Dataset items
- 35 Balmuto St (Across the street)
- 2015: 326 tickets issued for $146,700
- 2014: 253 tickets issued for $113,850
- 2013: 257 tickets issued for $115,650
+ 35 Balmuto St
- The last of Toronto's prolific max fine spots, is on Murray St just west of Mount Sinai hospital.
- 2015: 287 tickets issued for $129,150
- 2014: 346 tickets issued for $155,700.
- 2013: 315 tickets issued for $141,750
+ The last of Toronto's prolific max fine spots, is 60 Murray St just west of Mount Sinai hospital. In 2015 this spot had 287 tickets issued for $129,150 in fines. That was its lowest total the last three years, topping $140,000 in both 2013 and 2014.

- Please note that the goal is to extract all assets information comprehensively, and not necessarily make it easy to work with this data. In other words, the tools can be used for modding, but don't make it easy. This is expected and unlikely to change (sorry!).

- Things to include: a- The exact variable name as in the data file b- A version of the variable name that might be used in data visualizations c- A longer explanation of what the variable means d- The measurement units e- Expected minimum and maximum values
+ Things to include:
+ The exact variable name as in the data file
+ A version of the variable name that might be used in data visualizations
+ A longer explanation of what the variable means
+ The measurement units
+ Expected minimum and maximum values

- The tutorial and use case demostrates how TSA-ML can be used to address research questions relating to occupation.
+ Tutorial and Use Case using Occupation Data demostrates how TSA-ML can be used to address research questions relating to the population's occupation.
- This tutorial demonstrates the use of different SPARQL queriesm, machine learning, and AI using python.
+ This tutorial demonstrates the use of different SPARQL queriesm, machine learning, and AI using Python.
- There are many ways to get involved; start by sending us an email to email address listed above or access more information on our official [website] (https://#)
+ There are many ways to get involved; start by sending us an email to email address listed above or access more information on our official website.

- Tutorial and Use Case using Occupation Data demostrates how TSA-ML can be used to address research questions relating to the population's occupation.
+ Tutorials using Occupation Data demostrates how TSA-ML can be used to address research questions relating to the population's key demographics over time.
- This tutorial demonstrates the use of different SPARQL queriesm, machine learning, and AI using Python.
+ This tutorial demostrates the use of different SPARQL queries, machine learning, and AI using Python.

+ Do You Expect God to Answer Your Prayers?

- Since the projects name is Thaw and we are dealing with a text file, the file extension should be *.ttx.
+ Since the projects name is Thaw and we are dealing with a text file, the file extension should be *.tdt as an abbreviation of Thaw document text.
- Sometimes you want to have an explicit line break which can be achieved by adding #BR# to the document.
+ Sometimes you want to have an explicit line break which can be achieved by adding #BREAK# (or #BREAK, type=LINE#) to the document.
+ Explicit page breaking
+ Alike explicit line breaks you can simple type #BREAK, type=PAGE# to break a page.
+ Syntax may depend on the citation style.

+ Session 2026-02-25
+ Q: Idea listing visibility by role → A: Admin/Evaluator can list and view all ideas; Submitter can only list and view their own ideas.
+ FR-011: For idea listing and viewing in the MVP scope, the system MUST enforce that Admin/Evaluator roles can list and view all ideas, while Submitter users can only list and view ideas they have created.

• WHAT IS BEING ASKED: Nothing should be dropped or changed, so repeat all of the entries exactly.

• SOLVED PROBLEM:
- 35 Balmuto St (Across the street)
- 2015: 326 tickets issued for $146,700
- 2014: 253 tickets issued for $113,850
- 2013: 257 tickets issued for $115,650
+ 35 Balmuto St
- The last of Toronto's prolific max fine spots, is on Murray St just west of Mount Sinai hospital.
- 2015: 287 tickets issued for $129,150
- 2014: 346 tickets issued for $155,700.
- 2013: 315 tickets issued for $141,750
+ The last of Toronto's prolific max fine spots, is 60 Murray St just west of Mount Sinai hospital. In 2015 this spot had 287 tickets issued for $129,150 in fines. That was its lowest total the last three years, topping $140,000 in both 2013 and 2014.

- Please note that the goal is to extract all assets information comprehensively, and not necessarily make it easy to work with this data. In other words, the tools can be used for modding, but don't make it easy. This is expected and unlikely to change (sorry!).

- Things to include: a- The exact variable name as in the data file b- A version of the variable name that might be used in data visualizations c- A longer explanation of what the variable means d- The measurement units e- Expected minimum and maximum values
+ Things to include:
+ The exact variable name as in the data file
+ A version of the variable name that might be used in data visualizations
+ A longer explanation of what the variable means
+ The measurement units
+ Expected minimum and maximum values

- The tutorial and use case demostrates how TSA-ML can be used to address research questions relating to occupation.
+ Tutorial and Use Case using Occupation Data demostrates how TSA-ML can be used to address research questions relating to the population's occupation.
- This tutorial demonstrates the use of different SPARQL queriesm, machine learning, and AI using python.
+ This tutorial demonstrates the use of different SPARQL queriesm, machine learning, and AI using Python.
- There are many ways to get involved; start by sending us an email to email address listed above or access more information on our official [website] (https://#)
+ There are many ways to get involved; start by sending us an email to email address listed above or access more information on our official website.

- Tutorial and Use Case using Occupation Data demostrates how TSA-ML can be used to address research questions relating to the population's occupation.
+ Tutorials using Occupation Data demostrates how TSA-ML can be used to address research questions relating to the population's key demographics over time.
- This tutorial demonstrates the use of different SPARQL queriesm, machine learning, and AI using Python.
+ This tutorial demostrates the use of different SPARQL queries, machine learning, and AI using Python.

+ Do You Expect God to Answer Your Prayers?

- Since the projects name is Thaw and we are dealing with a text file, the file extension should be *.ttx.
+ Since the projects name is Thaw and we are dealing with a text file, the file extension should be *.tdt as an abbreviation of Thaw document text.
- Sometimes you want to have an explicit line break which can be achieved by adding #BR# to the document.
+ Sometimes you want to have an explicit line break which can be achieved by adding #BREAK# (or #BREAK, type=LINE#) to the document.
+ Explicit page breaking
+ Alike explicit line breaks you can simple type #BREAK, type=PAGE# to break a page.
+ Syntax may depend on the citation style.

+ Session 2026-02-25
+ Q: Idea listing visibility by role → A: Admin/Evaluator can list and view all ideas; Submitter can only list and view their own ideas.
+ FR-011: For idea listing and viewing in the MVP scope, the system MUST enforce that Admin/Evaluator roles can list and view all ideas, while Submitter users can only list and view ideas they have created.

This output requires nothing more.